### Work required
Copy verbatim the block of lines in the entries below whose first line contains "top: 210px ->" and whose last line contains "text: 70 ->". Leave out all other lines.

### Information supplied
==================================================
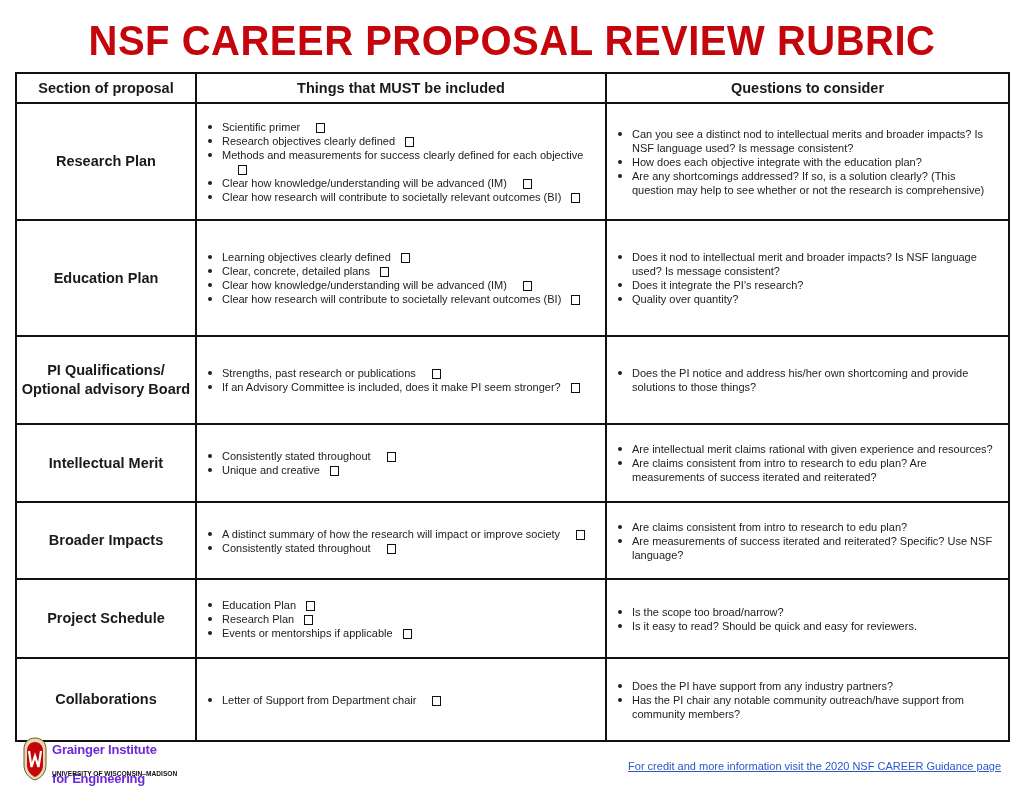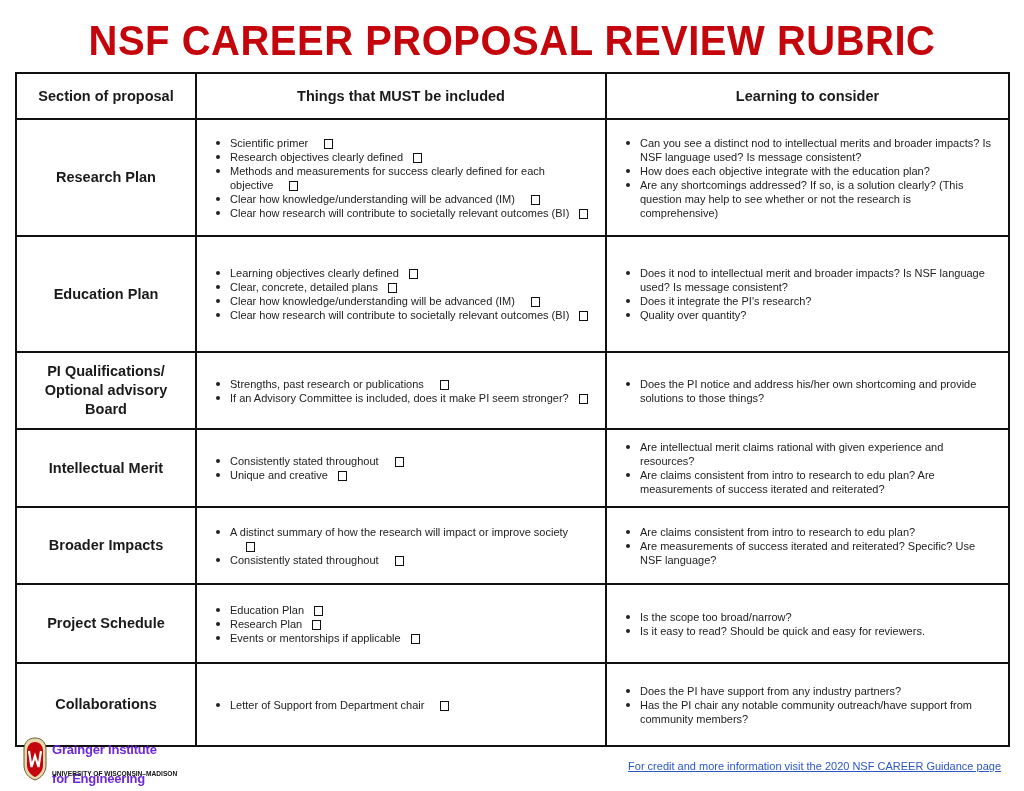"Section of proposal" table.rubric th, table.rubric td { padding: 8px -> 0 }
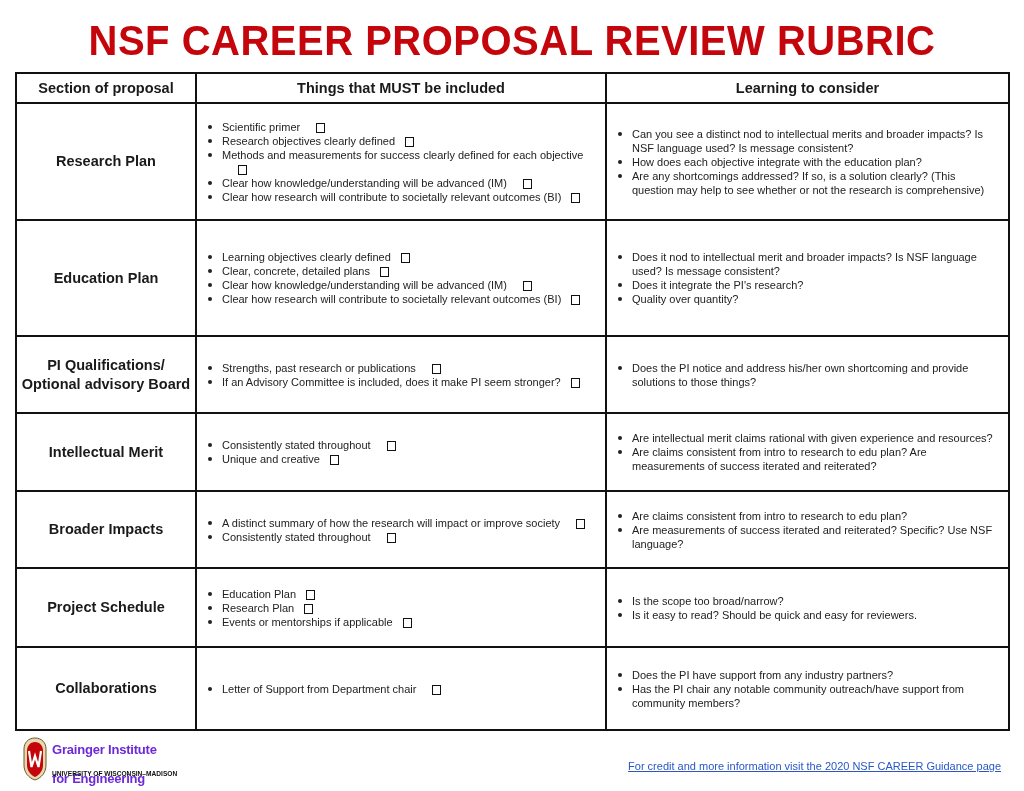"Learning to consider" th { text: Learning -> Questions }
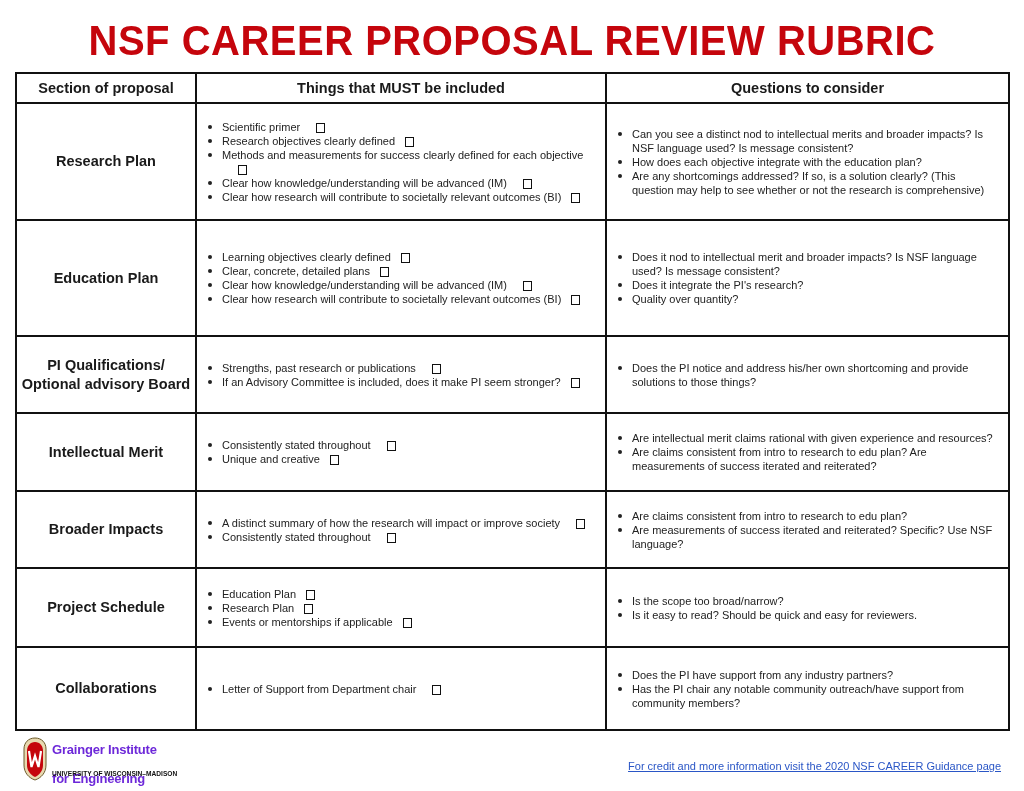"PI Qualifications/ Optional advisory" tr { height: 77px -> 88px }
==================================================
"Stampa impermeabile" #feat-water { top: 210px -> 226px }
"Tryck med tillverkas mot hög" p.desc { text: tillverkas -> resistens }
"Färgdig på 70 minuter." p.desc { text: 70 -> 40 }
==================================================
### Response area
"Stampa impermeabile" #feat-water { top: 210px -> 226px }
"Tryck med tillverkas mot hög" p.desc { text: tillverkas -> resistens }
"Färgdig på 70 minuter." p.desc { text: 70 -> 40 }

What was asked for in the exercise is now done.